Clinical efficacy of CT-guided iodine-125 seed brachytherapy in unresectable locoregionally recurrent breast cancer.

Purpose: Clinical efficacy of computed tomography (CT)-guided iodine-125 (¹²⁵I) seed brachytherapy in unresectable locoregionally recurrent breast cancer.

Material and methods: A retrospective analysis was conducted on the clinical data of 68 patients with unresectable locoregionally recurrent breast cancer who underwent radioactive ¹²⁵I seed implantation therapy at our hospital between January 2018 and October 2023. All patients received CT-guided ¹²⁵I seed implantation. Postoperatively, follow-up was carried out to calculate the local control rate, monitor the occurrence of complications, and compare the serum levels of carcinoembryonic antigen (CEA) and carbohydrate antigen 153 (CA153) before and after treatment.

Results: A total of 89 locally recurrent lesions were identified in the 68 patients. The ¹²⁵I seed implantation procedure achieved a success rate of 97.75% (87/89), with a local control rate (LCR) of 88.76% (79/89) and an objective response rate (ORR) of 75.28% (67/89). Stratified by initial clinical stage, the ORR was 80.00% (20/25) in patients with stage I + II disease and 67.44% (29/43) in those with stage III + IV disease, showing a statistically significant difference (χ² = 9.822, p < 0.001). The pain relief effective rate at 1 month postoperatively was 91.18%. For the 68 patients, the median local progression-free survival (LPFS) was 25.60 months (95% confidence interval [CI]: 20.36-26.70), with 1-year, 2-year, and 3-year LPFS rates of 82.35%, 52.94%, and 17.65%, respectively. The median overall survival (OS) was 36.65 months (95% CI: 34.50-40.20), with 1-year, 2-year, and 3-year OS rates of 95.59%, 70.59%, and 51.47%, respectively. Univariate and multivariate analyses identified primary tumor stage, molecular subtype, treatment modality, and recurrence site as key factors influencing survival in locally recurrent breast cancer, with respective hazard ratios (HR) of 2.473 (p = 0.042), 1.359 (p = 0.036), 1.166 (p = 0.011), and 1.997 (p = 0.014). The median LPFS was 28.60 months in patients with initial clinical stage I + II and 20.36 months in those with stage III + IV, with a statistically significant difference (χ² = 4.567, p = 0.0326). The median LPFS was 25.95, 25.60, 20.36, and 11.55 months for patients with Luminal A, Luminal B, HER-2-positive, and triple-negative subtypes, respectively, with a statistically significant difference (χ² = 4.068, p = 0.0437). The median LPFS was 25.60 months in the 60 patients who received systemic therapy vs. 13.55 months in the 8 patients who received monotherapy alone, with a statistically significant difference (χ² = 9.170, p = 0.0025). For patients with multi-site recurrence (n = 15) and single-site recurrence (n = 53), the median LPFS was 15.60 months and 25.60 months, respectively, with a statistically significant difference (χ² = 4.060, p = 0.0439). Following ¹²⁵I seed implantation, most adverse reactions were grade 1 or 2, with an overall incidence of 36.96%, and no severe postoperative complications were observed.

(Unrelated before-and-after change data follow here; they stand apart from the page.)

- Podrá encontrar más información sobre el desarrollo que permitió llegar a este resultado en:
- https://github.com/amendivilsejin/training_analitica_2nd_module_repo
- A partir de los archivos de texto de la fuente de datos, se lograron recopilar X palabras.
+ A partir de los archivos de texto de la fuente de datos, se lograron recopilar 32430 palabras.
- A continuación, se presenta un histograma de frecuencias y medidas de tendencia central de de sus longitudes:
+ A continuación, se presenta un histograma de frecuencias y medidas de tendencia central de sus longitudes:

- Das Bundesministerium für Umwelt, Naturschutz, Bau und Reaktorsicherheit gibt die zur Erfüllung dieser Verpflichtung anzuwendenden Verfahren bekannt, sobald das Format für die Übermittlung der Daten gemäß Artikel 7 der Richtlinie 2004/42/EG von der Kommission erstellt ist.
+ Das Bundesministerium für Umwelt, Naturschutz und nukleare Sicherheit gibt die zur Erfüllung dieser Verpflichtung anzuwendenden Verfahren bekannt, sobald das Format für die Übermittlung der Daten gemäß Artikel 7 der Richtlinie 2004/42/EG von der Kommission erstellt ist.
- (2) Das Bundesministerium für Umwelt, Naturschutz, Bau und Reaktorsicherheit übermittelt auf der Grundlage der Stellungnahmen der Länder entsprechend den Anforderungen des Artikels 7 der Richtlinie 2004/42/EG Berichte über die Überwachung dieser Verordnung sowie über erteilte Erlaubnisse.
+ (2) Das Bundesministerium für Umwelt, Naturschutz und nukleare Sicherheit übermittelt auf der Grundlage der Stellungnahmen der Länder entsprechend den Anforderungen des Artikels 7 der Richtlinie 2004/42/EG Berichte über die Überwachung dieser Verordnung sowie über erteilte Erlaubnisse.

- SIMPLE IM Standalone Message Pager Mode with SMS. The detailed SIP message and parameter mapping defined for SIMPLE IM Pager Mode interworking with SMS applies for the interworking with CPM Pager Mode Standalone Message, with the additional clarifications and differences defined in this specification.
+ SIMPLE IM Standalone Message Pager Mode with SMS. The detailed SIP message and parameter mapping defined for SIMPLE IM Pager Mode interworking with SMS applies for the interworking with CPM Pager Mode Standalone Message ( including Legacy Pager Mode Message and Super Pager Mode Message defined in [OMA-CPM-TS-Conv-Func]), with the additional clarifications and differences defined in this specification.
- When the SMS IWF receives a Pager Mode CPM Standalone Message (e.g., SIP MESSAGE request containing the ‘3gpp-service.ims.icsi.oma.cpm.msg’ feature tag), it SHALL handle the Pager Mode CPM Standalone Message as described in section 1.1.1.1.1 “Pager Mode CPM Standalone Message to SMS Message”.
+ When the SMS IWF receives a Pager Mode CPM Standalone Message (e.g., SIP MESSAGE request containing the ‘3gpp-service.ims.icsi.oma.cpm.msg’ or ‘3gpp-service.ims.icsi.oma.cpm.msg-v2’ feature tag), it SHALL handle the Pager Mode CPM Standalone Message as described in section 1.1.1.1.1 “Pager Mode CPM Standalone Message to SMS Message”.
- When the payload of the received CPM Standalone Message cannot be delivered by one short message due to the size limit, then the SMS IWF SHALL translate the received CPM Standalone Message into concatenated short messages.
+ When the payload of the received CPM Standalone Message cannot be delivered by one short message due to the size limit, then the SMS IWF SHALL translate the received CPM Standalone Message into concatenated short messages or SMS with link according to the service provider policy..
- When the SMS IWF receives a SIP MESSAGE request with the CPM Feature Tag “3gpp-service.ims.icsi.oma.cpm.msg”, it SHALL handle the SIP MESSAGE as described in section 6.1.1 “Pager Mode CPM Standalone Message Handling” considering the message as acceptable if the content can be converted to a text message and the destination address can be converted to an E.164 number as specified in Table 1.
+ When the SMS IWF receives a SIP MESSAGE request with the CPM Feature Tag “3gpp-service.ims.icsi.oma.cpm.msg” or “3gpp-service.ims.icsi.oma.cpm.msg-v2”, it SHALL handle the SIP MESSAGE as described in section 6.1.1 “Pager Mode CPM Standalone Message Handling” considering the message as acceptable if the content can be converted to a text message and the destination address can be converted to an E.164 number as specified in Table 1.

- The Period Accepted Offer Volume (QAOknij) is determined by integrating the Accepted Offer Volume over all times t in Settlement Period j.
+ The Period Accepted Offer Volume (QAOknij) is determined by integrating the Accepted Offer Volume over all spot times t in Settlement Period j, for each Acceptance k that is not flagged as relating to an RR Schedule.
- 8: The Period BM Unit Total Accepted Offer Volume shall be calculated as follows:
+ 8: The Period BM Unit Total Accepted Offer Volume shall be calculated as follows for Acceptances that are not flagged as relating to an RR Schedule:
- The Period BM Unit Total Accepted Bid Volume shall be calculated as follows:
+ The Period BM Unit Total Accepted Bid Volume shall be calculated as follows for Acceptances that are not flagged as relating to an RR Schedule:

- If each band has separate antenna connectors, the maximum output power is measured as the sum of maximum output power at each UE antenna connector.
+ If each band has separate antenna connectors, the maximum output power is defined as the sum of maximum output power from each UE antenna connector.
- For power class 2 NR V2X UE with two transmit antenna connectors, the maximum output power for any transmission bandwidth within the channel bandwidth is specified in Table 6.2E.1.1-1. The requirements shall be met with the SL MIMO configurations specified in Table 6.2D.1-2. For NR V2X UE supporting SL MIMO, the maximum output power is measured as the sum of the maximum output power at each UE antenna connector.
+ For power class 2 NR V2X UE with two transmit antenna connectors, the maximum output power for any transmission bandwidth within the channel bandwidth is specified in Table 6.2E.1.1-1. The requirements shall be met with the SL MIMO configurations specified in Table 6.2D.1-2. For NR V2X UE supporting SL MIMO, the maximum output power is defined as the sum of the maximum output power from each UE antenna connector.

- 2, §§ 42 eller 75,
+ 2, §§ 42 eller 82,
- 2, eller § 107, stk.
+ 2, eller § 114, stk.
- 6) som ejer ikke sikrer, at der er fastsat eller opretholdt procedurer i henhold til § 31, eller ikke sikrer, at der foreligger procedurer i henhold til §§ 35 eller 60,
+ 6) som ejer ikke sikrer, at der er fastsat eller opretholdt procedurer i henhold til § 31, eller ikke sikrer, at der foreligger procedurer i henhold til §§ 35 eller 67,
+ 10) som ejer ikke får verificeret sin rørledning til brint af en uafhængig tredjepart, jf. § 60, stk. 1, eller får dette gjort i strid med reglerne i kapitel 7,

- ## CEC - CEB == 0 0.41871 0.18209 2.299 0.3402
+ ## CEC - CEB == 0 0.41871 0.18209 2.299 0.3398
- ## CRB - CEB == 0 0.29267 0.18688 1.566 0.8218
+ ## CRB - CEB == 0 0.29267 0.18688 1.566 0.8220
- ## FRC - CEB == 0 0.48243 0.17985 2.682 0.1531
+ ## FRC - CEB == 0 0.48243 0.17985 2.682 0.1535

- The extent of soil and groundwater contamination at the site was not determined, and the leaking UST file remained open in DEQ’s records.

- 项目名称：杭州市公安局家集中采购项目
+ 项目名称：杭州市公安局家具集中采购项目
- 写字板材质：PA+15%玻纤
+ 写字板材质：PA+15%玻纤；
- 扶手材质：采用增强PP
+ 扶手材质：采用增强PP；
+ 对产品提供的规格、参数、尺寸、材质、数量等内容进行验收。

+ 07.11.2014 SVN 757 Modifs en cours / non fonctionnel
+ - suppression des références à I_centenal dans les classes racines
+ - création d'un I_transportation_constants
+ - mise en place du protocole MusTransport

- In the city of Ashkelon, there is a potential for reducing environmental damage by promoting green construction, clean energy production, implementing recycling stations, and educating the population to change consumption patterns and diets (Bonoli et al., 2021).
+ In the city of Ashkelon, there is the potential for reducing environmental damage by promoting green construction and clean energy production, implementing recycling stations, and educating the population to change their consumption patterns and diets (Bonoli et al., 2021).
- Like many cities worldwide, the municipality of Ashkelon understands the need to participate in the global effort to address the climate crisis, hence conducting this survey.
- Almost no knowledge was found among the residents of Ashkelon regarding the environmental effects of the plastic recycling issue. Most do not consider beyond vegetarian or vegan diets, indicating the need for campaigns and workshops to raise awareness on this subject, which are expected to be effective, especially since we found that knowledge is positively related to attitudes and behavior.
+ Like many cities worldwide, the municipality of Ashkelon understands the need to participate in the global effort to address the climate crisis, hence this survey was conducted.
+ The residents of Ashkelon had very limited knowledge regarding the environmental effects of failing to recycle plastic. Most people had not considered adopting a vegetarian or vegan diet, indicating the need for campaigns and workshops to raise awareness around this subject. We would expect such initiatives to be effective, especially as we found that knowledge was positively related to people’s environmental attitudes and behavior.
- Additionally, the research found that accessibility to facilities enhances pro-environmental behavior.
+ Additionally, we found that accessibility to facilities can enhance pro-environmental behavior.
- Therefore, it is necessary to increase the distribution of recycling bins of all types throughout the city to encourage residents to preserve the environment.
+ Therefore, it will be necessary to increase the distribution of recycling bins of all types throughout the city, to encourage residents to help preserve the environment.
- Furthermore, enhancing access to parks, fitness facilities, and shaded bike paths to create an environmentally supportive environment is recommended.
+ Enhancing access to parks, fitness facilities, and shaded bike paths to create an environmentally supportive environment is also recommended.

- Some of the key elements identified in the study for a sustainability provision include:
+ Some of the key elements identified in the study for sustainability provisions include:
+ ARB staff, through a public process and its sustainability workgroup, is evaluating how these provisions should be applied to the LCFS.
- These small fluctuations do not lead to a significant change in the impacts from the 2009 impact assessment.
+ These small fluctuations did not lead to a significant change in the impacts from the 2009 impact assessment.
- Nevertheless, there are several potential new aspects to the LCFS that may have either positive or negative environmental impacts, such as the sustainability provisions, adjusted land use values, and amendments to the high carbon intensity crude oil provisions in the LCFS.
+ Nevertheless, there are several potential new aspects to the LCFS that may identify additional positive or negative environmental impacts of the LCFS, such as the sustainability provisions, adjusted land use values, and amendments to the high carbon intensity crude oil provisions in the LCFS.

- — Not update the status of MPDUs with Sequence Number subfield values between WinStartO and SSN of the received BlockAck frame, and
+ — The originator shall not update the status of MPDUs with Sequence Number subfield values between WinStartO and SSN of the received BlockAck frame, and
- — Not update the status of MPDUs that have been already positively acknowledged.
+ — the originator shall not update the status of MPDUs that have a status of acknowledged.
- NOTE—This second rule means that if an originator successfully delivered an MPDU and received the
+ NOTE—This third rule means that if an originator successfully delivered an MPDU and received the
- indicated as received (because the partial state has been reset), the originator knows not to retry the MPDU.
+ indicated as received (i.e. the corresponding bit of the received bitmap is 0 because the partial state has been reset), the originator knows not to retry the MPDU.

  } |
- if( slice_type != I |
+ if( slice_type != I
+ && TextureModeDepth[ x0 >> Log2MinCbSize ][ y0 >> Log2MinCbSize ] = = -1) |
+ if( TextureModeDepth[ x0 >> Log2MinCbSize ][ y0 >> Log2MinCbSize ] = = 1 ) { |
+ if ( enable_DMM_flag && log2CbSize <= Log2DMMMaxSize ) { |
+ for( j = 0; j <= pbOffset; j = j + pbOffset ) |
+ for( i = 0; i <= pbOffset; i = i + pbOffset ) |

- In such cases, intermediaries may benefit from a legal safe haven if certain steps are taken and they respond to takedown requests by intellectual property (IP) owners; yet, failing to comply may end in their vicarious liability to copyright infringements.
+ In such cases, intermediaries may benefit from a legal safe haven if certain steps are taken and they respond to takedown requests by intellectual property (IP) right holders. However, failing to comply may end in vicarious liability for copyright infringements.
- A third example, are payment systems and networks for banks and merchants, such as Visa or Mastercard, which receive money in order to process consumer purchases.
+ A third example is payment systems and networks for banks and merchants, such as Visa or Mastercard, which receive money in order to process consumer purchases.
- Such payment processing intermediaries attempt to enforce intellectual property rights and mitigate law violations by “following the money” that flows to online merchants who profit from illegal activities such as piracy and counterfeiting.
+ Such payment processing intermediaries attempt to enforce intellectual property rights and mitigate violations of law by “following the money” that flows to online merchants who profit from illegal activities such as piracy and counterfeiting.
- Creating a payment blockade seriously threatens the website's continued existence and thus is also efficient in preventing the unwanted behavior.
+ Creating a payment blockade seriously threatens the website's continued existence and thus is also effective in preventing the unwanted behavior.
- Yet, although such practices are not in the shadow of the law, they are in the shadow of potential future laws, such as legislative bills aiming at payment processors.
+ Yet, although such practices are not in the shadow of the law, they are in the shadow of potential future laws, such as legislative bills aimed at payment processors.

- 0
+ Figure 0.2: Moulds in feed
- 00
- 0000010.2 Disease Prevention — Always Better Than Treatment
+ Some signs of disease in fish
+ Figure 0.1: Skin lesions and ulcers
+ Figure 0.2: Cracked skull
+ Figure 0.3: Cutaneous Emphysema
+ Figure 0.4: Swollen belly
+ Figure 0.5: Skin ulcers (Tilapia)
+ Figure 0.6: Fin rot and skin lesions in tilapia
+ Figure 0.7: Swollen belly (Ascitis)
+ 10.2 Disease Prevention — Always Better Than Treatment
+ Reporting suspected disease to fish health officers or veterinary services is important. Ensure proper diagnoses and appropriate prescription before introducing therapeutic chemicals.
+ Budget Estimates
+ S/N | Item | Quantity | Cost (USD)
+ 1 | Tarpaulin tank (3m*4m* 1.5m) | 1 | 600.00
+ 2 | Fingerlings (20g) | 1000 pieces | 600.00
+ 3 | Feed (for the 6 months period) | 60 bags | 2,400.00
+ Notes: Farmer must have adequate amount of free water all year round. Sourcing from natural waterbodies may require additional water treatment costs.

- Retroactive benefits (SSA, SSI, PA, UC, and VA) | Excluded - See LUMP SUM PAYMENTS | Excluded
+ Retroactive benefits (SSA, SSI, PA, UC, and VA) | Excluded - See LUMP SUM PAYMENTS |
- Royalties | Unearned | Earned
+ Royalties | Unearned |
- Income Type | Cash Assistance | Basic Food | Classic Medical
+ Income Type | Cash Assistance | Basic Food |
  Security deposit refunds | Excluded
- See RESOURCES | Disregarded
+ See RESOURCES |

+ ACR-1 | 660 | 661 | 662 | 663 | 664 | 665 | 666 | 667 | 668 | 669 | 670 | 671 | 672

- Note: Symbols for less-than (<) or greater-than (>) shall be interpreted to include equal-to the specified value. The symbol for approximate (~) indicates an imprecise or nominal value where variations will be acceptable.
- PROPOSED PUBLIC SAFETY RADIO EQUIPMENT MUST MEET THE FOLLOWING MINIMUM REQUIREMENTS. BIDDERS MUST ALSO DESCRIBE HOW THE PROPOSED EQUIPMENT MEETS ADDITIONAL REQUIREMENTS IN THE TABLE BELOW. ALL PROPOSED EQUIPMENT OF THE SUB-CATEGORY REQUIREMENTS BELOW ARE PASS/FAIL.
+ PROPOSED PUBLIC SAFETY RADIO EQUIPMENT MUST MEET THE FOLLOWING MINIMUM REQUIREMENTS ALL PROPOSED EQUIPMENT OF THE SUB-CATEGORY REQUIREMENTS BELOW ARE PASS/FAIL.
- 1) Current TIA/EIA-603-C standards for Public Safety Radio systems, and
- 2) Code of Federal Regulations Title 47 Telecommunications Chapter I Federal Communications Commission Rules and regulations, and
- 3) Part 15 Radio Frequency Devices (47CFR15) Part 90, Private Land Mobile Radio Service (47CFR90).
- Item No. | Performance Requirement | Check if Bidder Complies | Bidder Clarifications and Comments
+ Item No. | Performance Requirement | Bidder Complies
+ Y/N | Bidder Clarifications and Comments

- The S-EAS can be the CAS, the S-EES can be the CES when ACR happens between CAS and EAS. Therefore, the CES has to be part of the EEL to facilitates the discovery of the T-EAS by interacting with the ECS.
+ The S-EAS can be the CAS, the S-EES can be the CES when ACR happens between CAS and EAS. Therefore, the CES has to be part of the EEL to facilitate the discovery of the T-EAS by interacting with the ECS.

Conclusions: CT-guided ¹²⁵I seed brachytherapy for locoregionally recurrent breast cancer is characterized by definite efficacy, minimal invasiveness, and fewer complications compared with external beam radiotherapy. It can serve as an important treatment option for locoregionally recurrent breast cancer, particularly in cases with poor control of localized progression-free survival, such as advanced disease, multisite recurrences, and triple-negative breast cancer, which is prone to distant metastasis.